== EXERCISE INPUT

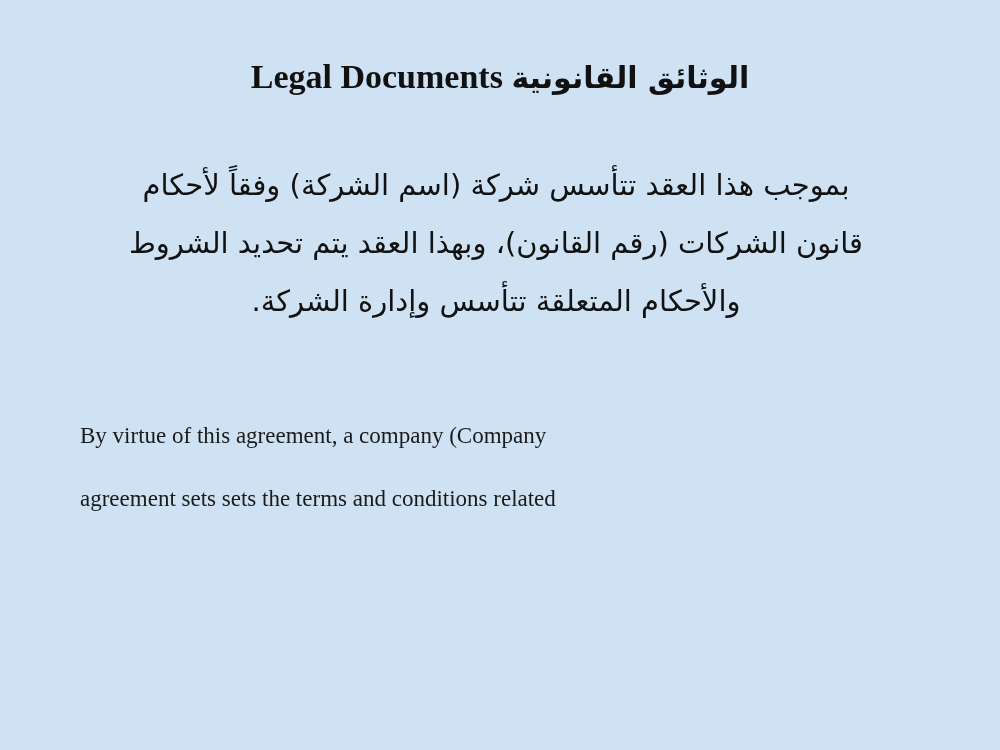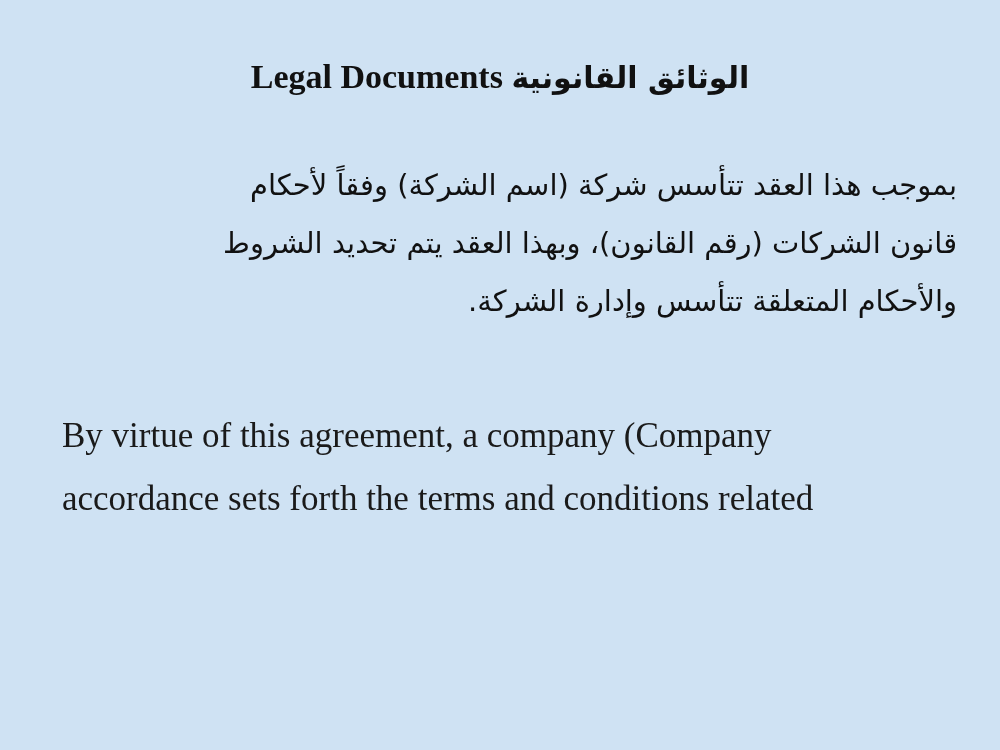--- a/index.html
+++ b/index.html
@@ -27,39 +27,39 @@
       white-space: nowrap;
     }
     .title .ar {
       font-family: "DejaVu Sans", sans-serif;
       font-weight: bold;
       font-size: 30px;
     }
     .arabic-block {
       position: absolute;
       top: 156px;
-      left: 77px;
+      left: 56px;
       width: 880px;
       direction: rtl;
-      text-align: right;
+      text-align: center;
       font-family: "DejaVu Sans", sans-serif;
       font-size: 29px;
       line-height: 58px;
     }
     .arabic-block .line {
       display: block;
       white-space: nowrap;
     }
     .english-block {
       position: absolute;
       top: 404px;
-      left: 62px;
+      left: 80px;
       width: 900px;
       font-family: "Liberation Serif", serif;
-      font-size: 35px;
+      font-size: 23px;
       line-height: 63px;
       color: #1a1a1a;
     }
     .english-block .line {
       display: block;
       white-space: nowrap;
     }
   </style>
 </head>
 <body>
@@ -70,14 +70,14 @@
 </h1>
 
 <div class="arabic-block" lang="ar">
   <span class="line">بموجب هذا العقد تتأسس شركة (اسم الشركة) وفقاً لأحكام</span>
   <span class="line">قانون الشركات (رقم القانون)، وبهذا العقد يتم تحديد الشروط</span>
   <span class="line">والأحكام المتعلقة تتأسس وإدارة الشركة.</span>
 </div>
 
 <div class="english-block" lang="en">
   <span class="line">By virtue of this agreement, a company (Company</span>
-  <span class="line">accordance sets forth the terms and conditions related</span>
+  <span class="line">agreement sets sets the terms and conditions related</span>
 </div>
 
 </body></html>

====

All pictures are to be dropped, and the records above returned exactly.

--- a/index.html
+++ b/index.html
@@ -27,39 +27,39 @@
       white-space: nowrap;
     }
     .title .ar {
       font-family: "DejaVu Sans", sans-serif;
       font-weight: bold;
       font-size: 30px;
     }
     .arabic-block {
       position: absolute;
       top: 156px;
-      left: 77px;
+      left: 56px;
       width: 880px;
       direction: rtl;
-      text-align: right;
+      text-align: center;
       font-family: "DejaVu Sans", sans-serif;
       font-size: 29px;
       line-height: 58px;
     }
     .arabic-block .line {
       display: block;
       white-space: nowrap;
     }
     .english-block {
       position: absolute;
       top: 404px;
-      left: 62px;
+      left: 80px;
       width: 900px;
       font-family: "Liberation Serif", serif;
-      font-size: 35px;
+      font-size: 23px;
       line-height: 63px;
       color: #1a1a1a;
     }
     .english-block .line {
       display: block;
       white-space: nowrap;
     }
   </style>
 </head>
 <body>
@@ -70,14 +70,14 @@
 </h1>
 
 <div class="arabic-block" lang="ar">
   <span class="line">بموجب هذا العقد تتأسس شركة (اسم الشركة) وفقاً لأحكام</span>
   <span class="line">قانون الشركات (رقم القانون)، وبهذا العقد يتم تحديد الشروط</span>
   <span class="line">والأحكام المتعلقة تتأسس وإدارة الشركة.</span>
 </div>
 
 <div class="english-block" lang="en">
   <span class="line">By virtue of this agreement, a company (Company</span>
-  <span class="line">accordance sets forth the terms and conditions related</span>
+  <span class="line">agreement sets sets the terms and conditions related</span>
 </div>
 
 </body></html>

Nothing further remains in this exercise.